When looking at Silicon Valley funding as a whole, some argue that the money is still there. When we wrote about this supposed "cash crunch" a few weeks ago, investors pointed to lots of seed money, high valuations, and tons of investments. Yet while there initial dollars come in, the money stops after that level of funding, as we can see from this incubator glut. Six months ago, Business Insider looked at the success of start-ups out of Tech Stars, a popular incubator. Overall, BI reported that these start-ups were a success, citing only four failed companies and $40 billion raised dollars, which corroborates the Silicon Valley is A-okay theory. Yet, a closer look shows a troubling trend: Funding for these companies is waning. For example, In the Fall 2010 class, only two of the eight companies had raised money for a grand total of $418,000. The earlier class did better, with $8,903,042, but again, most of those companies raised no money at all. Comparatively, all but one of the 18 Summer 2009 start-ups raised something. So overall, these incubator programs look successful with few failures, but over time, investment money has started to dry up. 

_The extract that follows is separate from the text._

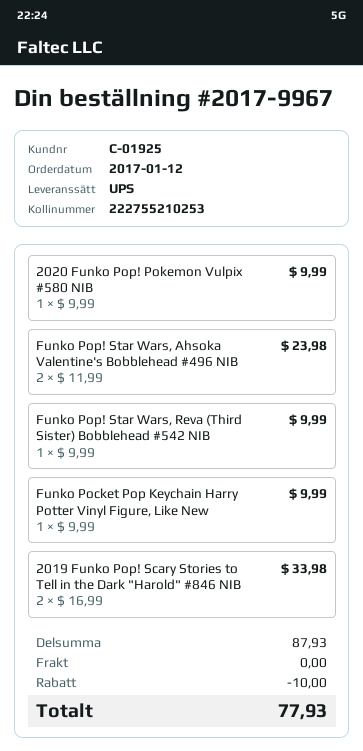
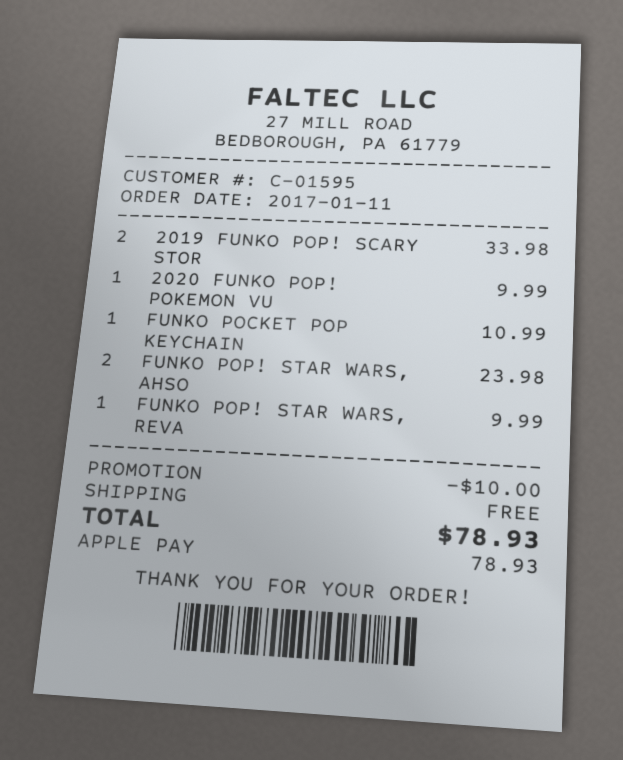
order date: 2017-01-12 -> 2017-01-11
customer number: C-01925 -> C-01595
Funko Pocket Pop Keychain Harry Potter Vinyl Figure, Like New: 1 for 9.99 -> 1 for 10.99
total: 77.93 -> 78.93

Others have confirmed this trend that incubators haven't been able to draw big-funding, long-term. Looking at another incubator, Y-Combinator, San Francisco entrepreneur Elad Gil recently discovered that the money stops coming in after initial funding. He notes that over the years the number of these start-ups getting seed funding has gone up, while the number of "legitimate VCs" doling out dollars for the next round of Series A funding has not. Data from TechCrunch's Crunch Fund confirms this, with seed money up 33 percent since 2008, but the next level, Series A down 9.6 percent during that same time. While there's more interest in incubators -- Vascellaro notes that applications to TechStars has almost doubled since last year -- the money's not there to match it.